Your task is to return all the entries below exactly, with every picture omitted.

- _SUPPLIED MATERIAL_
..........

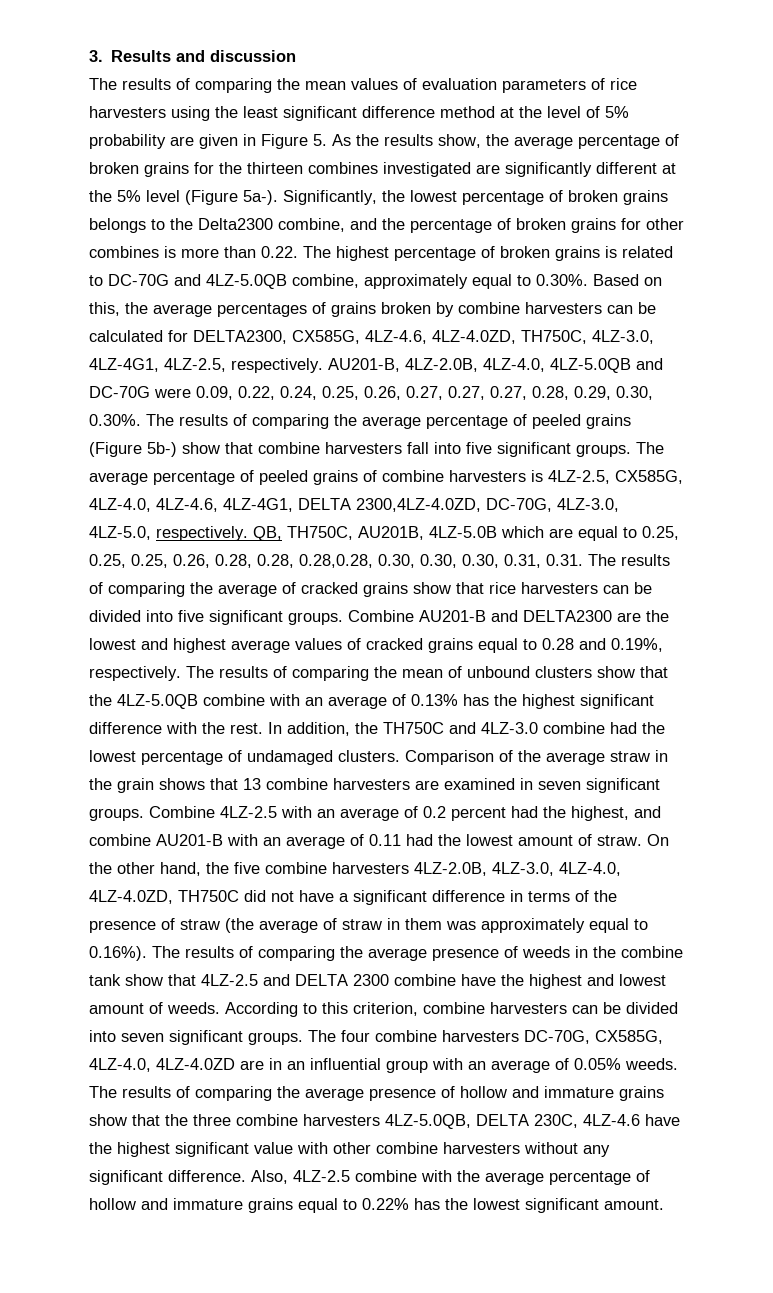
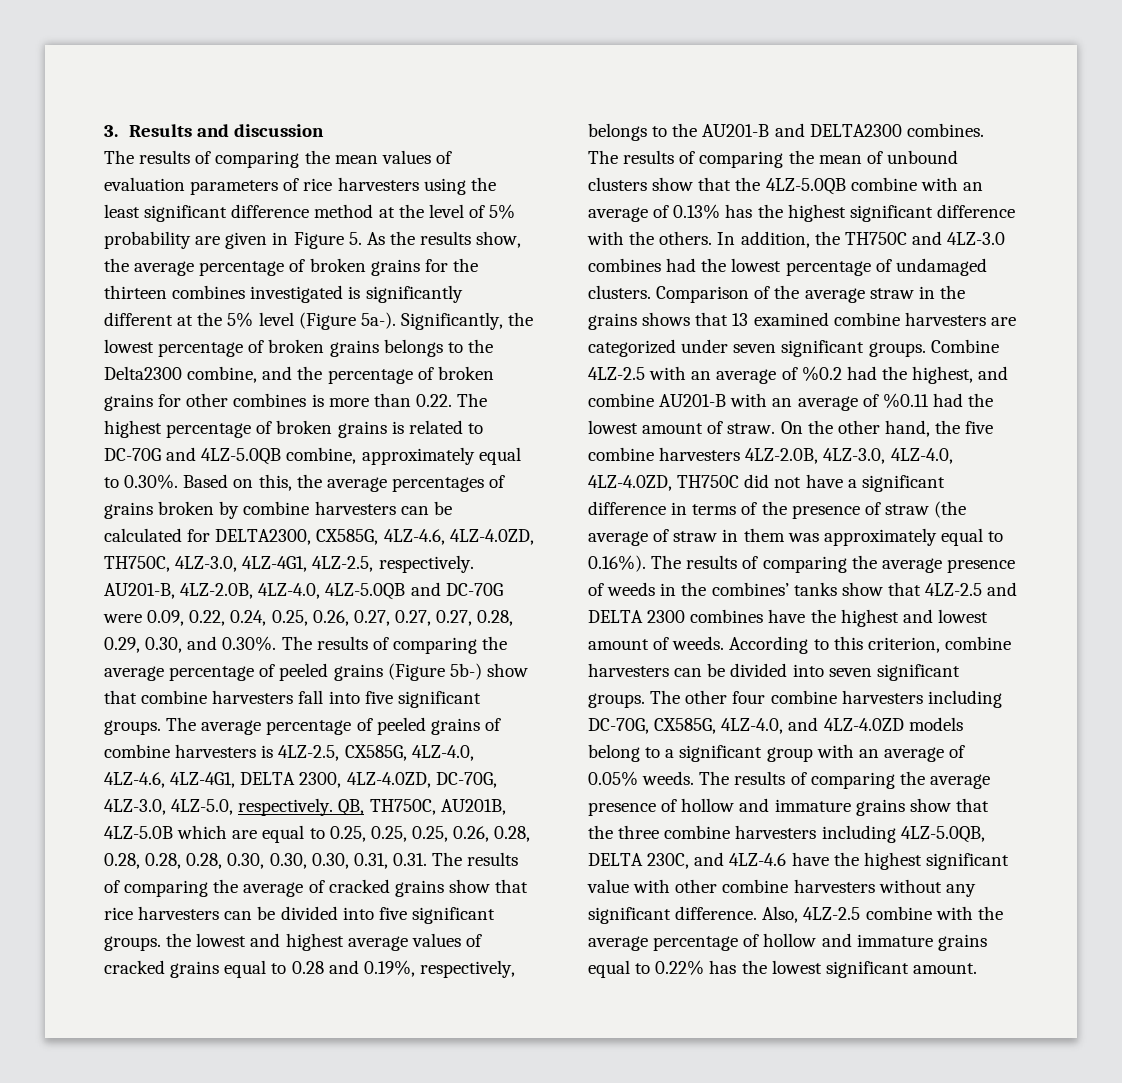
- The results of comparing the mean values of evaluation parameters of rice harvesters using the least significant difference method at the level of 5% probability are given in Figure 5. As the results show, the average percentage of broken grains for the thirteen combines investigated are significantly different at the 5% level (Figure 5a-).
+ The results of comparing the mean values of evaluation parameters of rice harvesters using the least significant difference method at the level of 5% probability are given in Figure 5. As the results show, the average percentage of broken grains for the thirteen combines investigated is significantly different at the 5% level (Figure 5a-).
- AU201-B, 4LZ-2.0B, 4LZ-4.0, 4LZ-5.0QB and DC-70G were 0.09, 0.22, 0.24, 0.25, 0.26, 0.27, 0.27, 0.27, 0.28, 0.29, 0.30, 0.30%. The results of comparing the average percentage of peeled grains (Figure 5b-) show that combine harvesters fall into five significant groups.
+ AU201-B, 4LZ-2.0B, 4LZ-4.0, 4LZ-5.0QB and DC-70G were 0.09, 0.22, 0.24, 0.25, 0.26, 0.27, 0.27, 0.27, 0.28, 0.29, 0.30, and 0.30%. The results of comparing the average percentage of peeled grains (Figure 5b-) show that combine harvesters fall into five significant groups.
- The average percentage of peeled grains of combine harvesters is 4LZ-2.5, CX585G, 4LZ-4.0, 4LZ-4.6, 4LZ-4G1, DELTA 2300,4LZ-4.0ZD, DC-70G, 4LZ-3.0, 4LZ-5.0, respectively.
+ The average percentage of peeled grains of combine harvesters is 4LZ-2.5, CX585G, 4LZ-4.0, 4LZ-4.6, 4LZ-4G1, DELTA 2300, 4LZ-4.0ZD, DC-70G, 4LZ-3.0, 4LZ-5.0, respectively.
- QB, TH750C, AU201B, 4LZ-5.0B which are equal to 0.25, 0.25, 0.25, 0.26, 0.28, 0.28, 0.28,0.28, 0.30, 0.30, 0.30, 0.31, 0.31. The results of comparing the average of cracked grains show that rice harvesters can be divided into five significant groups. Combine AU201-B and DELTA2300 are the lowest and highest average values of cracked grains equal to 0.28 and 0.19%, respectively.
+ QB, TH750C, AU201B, 4LZ-5.0B which are equal to 0.25, 0.25, 0.25, 0.26, 0.28, 0.28, 0.28, 0.28, 0.30, 0.30, 0.30, 0.31, 0.31. The results of comparing the average of cracked grains show that rice harvesters can be divided into five significant groups. the lowest and highest average values of cracked grains equal to 0.28 and 0.19%, respectively, belongs to the AU201-B and DELTA2300 combines.
- The results of comparing the mean of unbound clusters show that the 4LZ-5.0QB combine with an average of 0.13% has the highest significant difference with the rest.
+ The results of comparing the mean of unbound clusters show that the 4LZ-5.0QB combine with an average of 0.13% has the highest significant difference with the others.
- In addition, the TH750C and 4LZ-3.0 combine had the lowest percentage of undamaged clusters.
+ In addition, the TH750C and 4LZ-3.0 combines had the lowest percentage of undamaged clusters.
- Comparison of the average straw in the grain shows that 13 combine harvesters are examined in seven significant groups.
+ Comparison of the average straw in the grains shows that 13 examined combine harvesters are categorized under seven significant groups.
- Combine 4LZ-2.5 with an average of 0.2 percent had the highest, and combine AU201-B with an average of 0.11 had the lowest amount of straw.
+ Combine 4LZ-2.5 with an average of %0.2 had the highest, and combine AU201-B with an average of %0.11 had the lowest amount of straw.
- On the other hand, the five combine harvesters 4LZ-2.0B, 4LZ-3.0, 4LZ-4.0, 4LZ-4.0ZD, TH750C did not have a significant difference in terms of the presence of straw (the average of straw in them was approximately equal to 0.16%). The results of comparing the average presence of weeds in the combine tank show that 4LZ-2.5 and DELTA 2300 combine have the highest and lowest amount of weeds.
+ On the other hand, the five combine harvesters 4LZ-2.0B, 4LZ-3.0, 4LZ-4.0, 4LZ-4.0ZD, TH750C did not have a significant difference in terms of the presence of straw (the average of straw in them was approximately equal to 0.16%). The results of comparing the average presence of weeds in the combines’ tanks show that 4LZ-2.5 and DELTA 2300 combines have the highest and lowest amount of weeds.
- The four combine harvesters DC-70G, CX585G, 4LZ-4.0, 4LZ-4.0ZD are in an influential group with an average of 0.05% weeds.
+ The other four combine harvesters including DC-70G, CX585G, 4LZ-4.0, and 4LZ-4.0ZD models belong to a significant group with an average of 0.05% weeds.
- The results of comparing the average presence of hollow and immature grains show that the three combine harvesters 4LZ-5.0QB, DELTA 230C, 4LZ-4.6 have the highest significant value with other combine harvesters without any significant difference.
+ The results of comparing the average presence of hollow and immature grains show that the three combine harvesters including 4LZ-5.0QB, DELTA 230C, and 4LZ-4.6 have the highest significant value with other combine harvesters without any significant difference.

..........

- _FINISHED TASK_
- The results of comparing the mean values of evaluation parameters of rice harvesters using the least significant difference method at the level of 5% probability are given in Figure 5. As the results show, the average percentage of broken grains for the thirteen combines investigated are significantly different at the 5% level (Figure 5a-).
+ The results of comparing the mean values of evaluation parameters of rice harvesters using the least significant difference method at the level of 5% probability are given in Figure 5. As the results show, the average percentage of broken grains for the thirteen combines investigated is significantly different at the 5% level (Figure 5a-).
- AU201-B, 4LZ-2.0B, 4LZ-4.0, 4LZ-5.0QB and DC-70G were 0.09, 0.22, 0.24, 0.25, 0.26, 0.27, 0.27, 0.27, 0.28, 0.29, 0.30, 0.30%. The results of comparing the average percentage of peeled grains (Figure 5b-) show that combine harvesters fall into five significant groups.
+ AU201-B, 4LZ-2.0B, 4LZ-4.0, 4LZ-5.0QB and DC-70G were 0.09, 0.22, 0.24, 0.25, 0.26, 0.27, 0.27, 0.27, 0.28, 0.29, 0.30, and 0.30%. The results of comparing the average percentage of peeled grains (Figure 5b-) show that combine harvesters fall into five significant groups.
- The average percentage of peeled grains of combine harvesters is 4LZ-2.5, CX585G, 4LZ-4.0, 4LZ-4.6, 4LZ-4G1, DELTA 2300,4LZ-4.0ZD, DC-70G, 4LZ-3.0, 4LZ-5.0, respectively.
+ The average percentage of peeled grains of combine harvesters is 4LZ-2.5, CX585G, 4LZ-4.0, 4LZ-4.6, 4LZ-4G1, DELTA 2300, 4LZ-4.0ZD, DC-70G, 4LZ-3.0, 4LZ-5.0, respectively.
- QB, TH750C, AU201B, 4LZ-5.0B which are equal to 0.25, 0.25, 0.25, 0.26, 0.28, 0.28, 0.28,0.28, 0.30, 0.30, 0.30, 0.31, 0.31. The results of comparing the average of cracked grains show that rice harvesters can be divided into five significant groups. Combine AU201-B and DELTA2300 are the lowest and highest average values of cracked grains equal to 0.28 and 0.19%, respectively.
+ QB, TH750C, AU201B, 4LZ-5.0B which are equal to 0.25, 0.25, 0.25, 0.26, 0.28, 0.28, 0.28, 0.28, 0.30, 0.30, 0.30, 0.31, 0.31. The results of comparing the average of cracked grains show that rice harvesters can be divided into five significant groups. the lowest and highest average values of cracked grains equal to 0.28 and 0.19%, respectively, belongs to the AU201-B and DELTA2300 combines.
- The results of comparing the mean of unbound clusters show that the 4LZ-5.0QB combine with an average of 0.13% has the highest significant difference with the rest.
+ The results of comparing the mean of unbound clusters show that the 4LZ-5.0QB combine with an average of 0.13% has the highest significant difference with the others.
- In addition, the TH750C and 4LZ-3.0 combine had the lowest percentage of undamaged clusters.
+ In addition, the TH750C and 4LZ-3.0 combines had the lowest percentage of undamaged clusters.
- Comparison of the average straw in the grain shows that 13 combine harvesters are examined in seven significant groups.
+ Comparison of the average straw in the grains shows that 13 examined combine harvesters are categorized under seven significant groups.
- Combine 4LZ-2.5 with an average of 0.2 percent had the highest, and combine AU201-B with an average of 0.11 had the lowest amount of straw.
+ Combine 4LZ-2.5 with an average of %0.2 had the highest, and combine AU201-B with an average of %0.11 had the lowest amount of straw.
- On the other hand, the five combine harvesters 4LZ-2.0B, 4LZ-3.0, 4LZ-4.0, 4LZ-4.0ZD, TH750C did not have a significant difference in terms of the presence of straw (the average of straw in them was approximately equal to 0.16%). The results of comparing the average presence of weeds in the combine tank show that 4LZ-2.5 and DELTA 2300 combine have the highest and lowest amount of weeds.
+ On the other hand, the five combine harvesters 4LZ-2.0B, 4LZ-3.0, 4LZ-4.0, 4LZ-4.0ZD, TH750C did not have a significant difference in terms of the presence of straw (the average of straw in them was approximately equal to 0.16%). The results of comparing the average presence of weeds in the combines’ tanks show that 4LZ-2.5 and DELTA 2300 combines have the highest and lowest amount of weeds.
- The four combine harvesters DC-70G, CX585G, 4LZ-4.0, 4LZ-4.0ZD are in an influential group with an average of 0.05% weeds.
+ The other four combine harvesters including DC-70G, CX585G, 4LZ-4.0, and 4LZ-4.0ZD models belong to a significant group with an average of 0.05% weeds.
- The results of comparing the average presence of hollow and immature grains show that the three combine harvesters 4LZ-5.0QB, DELTA 230C, 4LZ-4.6 have the highest significant value with other combine harvesters without any significant difference.
+ The results of comparing the average presence of hollow and immature grains show that the three combine harvesters including 4LZ-5.0QB, DELTA 230C, and 4LZ-4.6 have the highest significant value with other combine harvesters without any significant difference.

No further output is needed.